◆ Recorded data
● ● ●
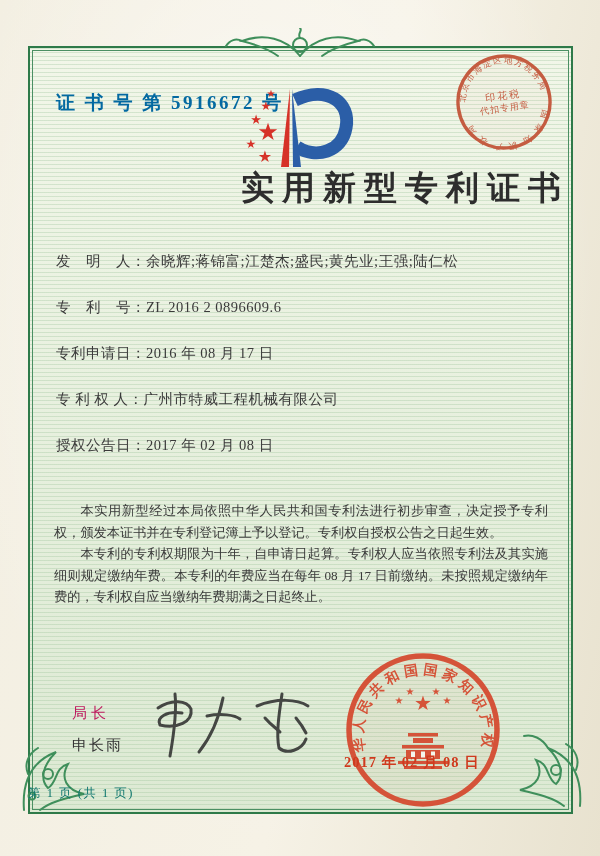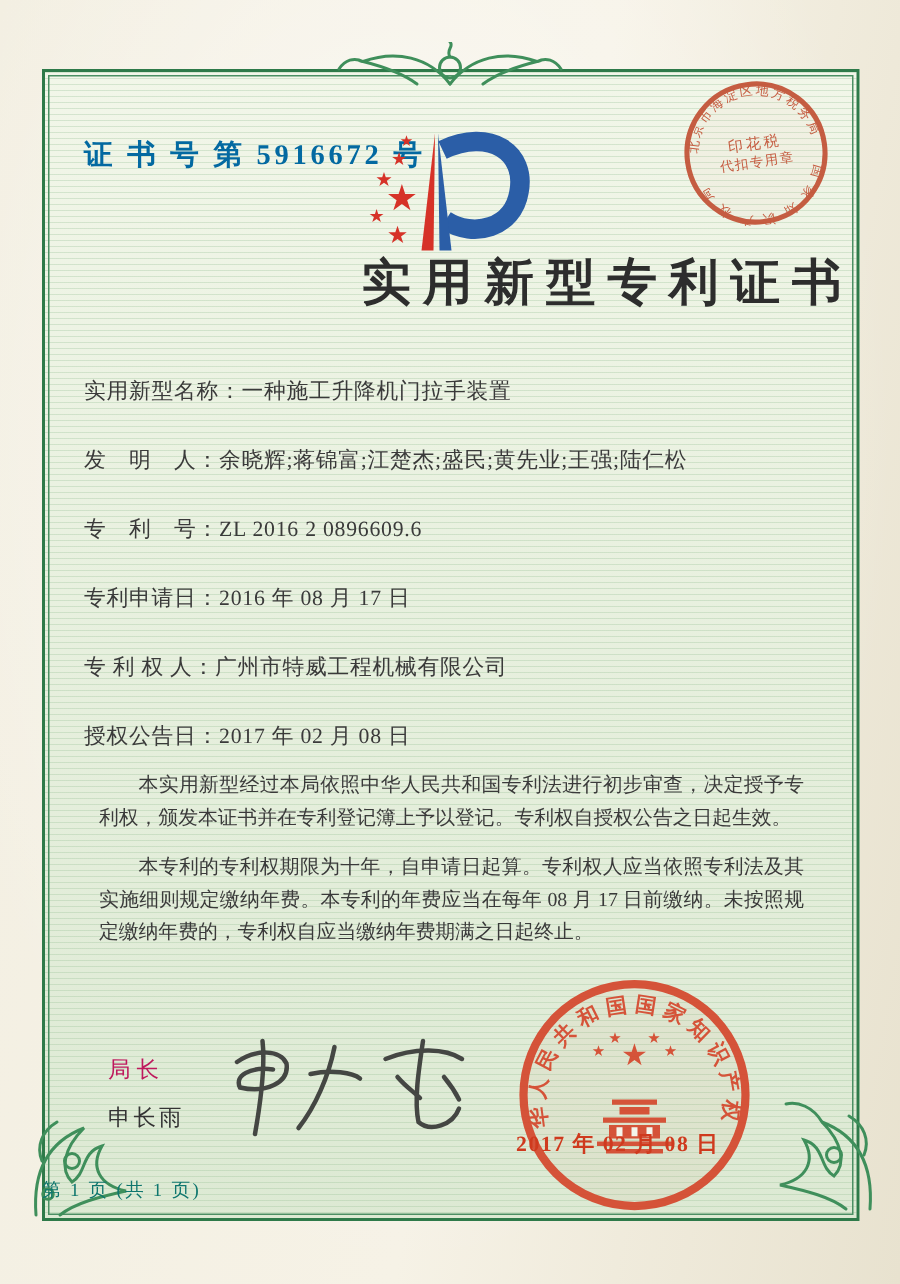--- a/index.html
+++ b/index.html
@@ -25,21 +25,21 @@
   }
   .abs{position:absolute;}
   .cert-no{left:56px;top:90px;font-size:19px;letter-spacing:2.5px;color:#0369a1;font-weight:bold;}
   .title{left:28px;top:166px;width:541px;text-align:right;font-size:33px;font-weight:700;
          letter-spacing:8px;color:#2d2d2d;}
   .fields{left:56px;top:252px;width:480px;font-size:14.5px;line-height:19px;color:#3a3a3a;}
   .field-row{margin:0 0 27px 0;letter-spacing:.5px;}
   .field-label{white-space:pre;}
   .paras{left:54px;top:500px;width:494px;font-size:13.2px;line-height:21.5px;
          text-align:justify;color:#3a3a3a;}
-  .paras p{margin:12px;text-indent:2em;}
+  .paras p{margin:0;text-indent:2em;}
   .signer-role{left:72px;top:704px;font-size:15px;letter-spacing:4px;color:#be185d;}
   .signer-name{left:72px;top:736px;font-size:15px;letter-spacing:2px;color:#333;}
   .sig{left:145px;top:684px;}
   .seal{left:341px;top:648px;opacity:.92;}
   .tax{left:452px;top:50px;transform:rotate(-8deg);opacity:.88;}
   .grant-date{left:344px;top:753px;font-size:14.5px;letter-spacing:1px;color:#cf3a1e;
               font-weight:600;white-space:nowrap;}
   .footer{left:28px;top:785px;width:600px;text-align:left;font-size:12.5px;
           letter-spacing:1.5px;color:#0f766e;}
   .ornament{stroke:#3f8f5b;fill:none;stroke-width:2;stroke-linecap:round;}
@@ -103,21 +103,20 @@
   <text font-size="8.6" fill="#c0492c" letter-spacing="6" text-anchor="middle">
     <textPath href="#tax-bottom-arc" startOffset="50%">国家知识产权局</textPath>
   </text>
   <text x="52" y="49" font-size="10" fill="#c0492c" letter-spacing="2" text-anchor="middle">印花税</text>
   <text x="52" y="61" font-size="9" fill="#c0492c" letter-spacing="1" text-anchor="middle">代扣专用章</text>
 </svg>
 
 <div class="abs title">实用新型专利证书</div>
 
 <div class="abs fields">
-  <div class="field-row"><span class="field-label">实用新型名称：</span><span>一种施工升降机门拉手装置</span></div>
   <div class="field-row"><span class="field-label">发　明　人：</span><span>余晓辉;蒋锦富;江楚杰;盛民;黄先业;王强;陆仁松</span></div>
   <div class="field-row"><span class="field-label">专　利　号：</span><span>ZL 2016 2 0896609.6</span></div>
   <div class="field-row"><span class="field-label">专利申请日：</span><span>2016 年 08 月 17 日</span></div>
   <div class="field-row"><span class="field-label">专 利 权 人：</span><span>广州市特威工程机械有限公司</span></div>
   <div class="field-row"><span class="field-label">授权公告日：</span><span>2017 年 02 月 08 日</span></div>
 </div>
 
 <div class="abs paras">
   <p>本实用新型经过本局依照中华人民共和国专利法进行初步审查，决定授予专利权，颁发本证书并在专利登记簿上予以登记。专利权自授权公告之日起生效。</p>
   <p>本专利的专利权期限为十年，自申请日起算。专利权人应当依照专利法及其实施细则规定缴纳年费。本专利的年费应当在每年 08 月 17 日前缴纳。未按照规定缴纳年费的，专利权自应当缴纳年费期满之日起终止。</p>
● ● ●
◆ What the task requires
Skipping the images, write out the whole listing exactly.

◆ Solved exercise
--- a/index.html
+++ b/index.html
@@ -25,21 +25,21 @@
   }
   .abs{position:absolute;}
   .cert-no{left:56px;top:90px;font-size:19px;letter-spacing:2.5px;color:#0369a1;font-weight:bold;}
   .title{left:28px;top:166px;width:541px;text-align:right;font-size:33px;font-weight:700;
          letter-spacing:8px;color:#2d2d2d;}
   .fields{left:56px;top:252px;width:480px;font-size:14.5px;line-height:19px;color:#3a3a3a;}
   .field-row{margin:0 0 27px 0;letter-spacing:.5px;}
   .field-label{white-space:pre;}
   .paras{left:54px;top:500px;width:494px;font-size:13.2px;line-height:21.5px;
          text-align:justify;color:#3a3a3a;}
-  .paras p{margin:12px;text-indent:2em;}
+  .paras p{margin:0;text-indent:2em;}
   .signer-role{left:72px;top:704px;font-size:15px;letter-spacing:4px;color:#be185d;}
   .signer-name{left:72px;top:736px;font-size:15px;letter-spacing:2px;color:#333;}
   .sig{left:145px;top:684px;}
   .seal{left:341px;top:648px;opacity:.92;}
   .tax{left:452px;top:50px;transform:rotate(-8deg);opacity:.88;}
   .grant-date{left:344px;top:753px;font-size:14.5px;letter-spacing:1px;color:#cf3a1e;
               font-weight:600;white-space:nowrap;}
   .footer{left:28px;top:785px;width:600px;text-align:left;font-size:12.5px;
           letter-spacing:1.5px;color:#0f766e;}
   .ornament{stroke:#3f8f5b;fill:none;stroke-width:2;stroke-linecap:round;}
@@ -103,21 +103,20 @@
   <text font-size="8.6" fill="#c0492c" letter-spacing="6" text-anchor="middle">
     <textPath href="#tax-bottom-arc" startOffset="50%">国家知识产权局</textPath>
   </text>
   <text x="52" y="49" font-size="10" fill="#c0492c" letter-spacing="2" text-anchor="middle">印花税</text>
   <text x="52" y="61" font-size="9" fill="#c0492c" letter-spacing="1" text-anchor="middle">代扣专用章</text>
 </svg>
 
 <div class="abs title">实用新型专利证书</div>
 
 <div class="abs fields">
-  <div class="field-row"><span class="field-label">实用新型名称：</span><span>一种施工升降机门拉手装置</span></div>
   <div class="field-row"><span class="field-label">发　明　人：</span><span>余晓辉;蒋锦富;江楚杰;盛民;黄先业;王强;陆仁松</span></div>
   <div class="field-row"><span class="field-label">专　利　号：</span><span>ZL 2016 2 0896609.6</span></div>
   <div class="field-row"><span class="field-label">专利申请日：</span><span>2016 年 08 月 17 日</span></div>
   <div class="field-row"><span class="field-label">专 利 权 人：</span><span>广州市特威工程机械有限公司</span></div>
   <div class="field-row"><span class="field-label">授权公告日：</span><span>2017 年 02 月 08 日</span></div>
 </div>
 
 <div class="abs paras">
   <p>本实用新型经过本局依照中华人民共和国专利法进行初步审查，决定授予专利权，颁发本证书并在专利登记簿上予以登记。专利权自授权公告之日起生效。</p>
   <p>本专利的专利权期限为十年，自申请日起算。专利权人应当依照专利法及其实施细则规定缴纳年费。本专利的年费应当在每年 08 月 17 日前缴纳。未按照规定缴纳年费的，专利权自应当缴纳年费期满之日起终止。</p>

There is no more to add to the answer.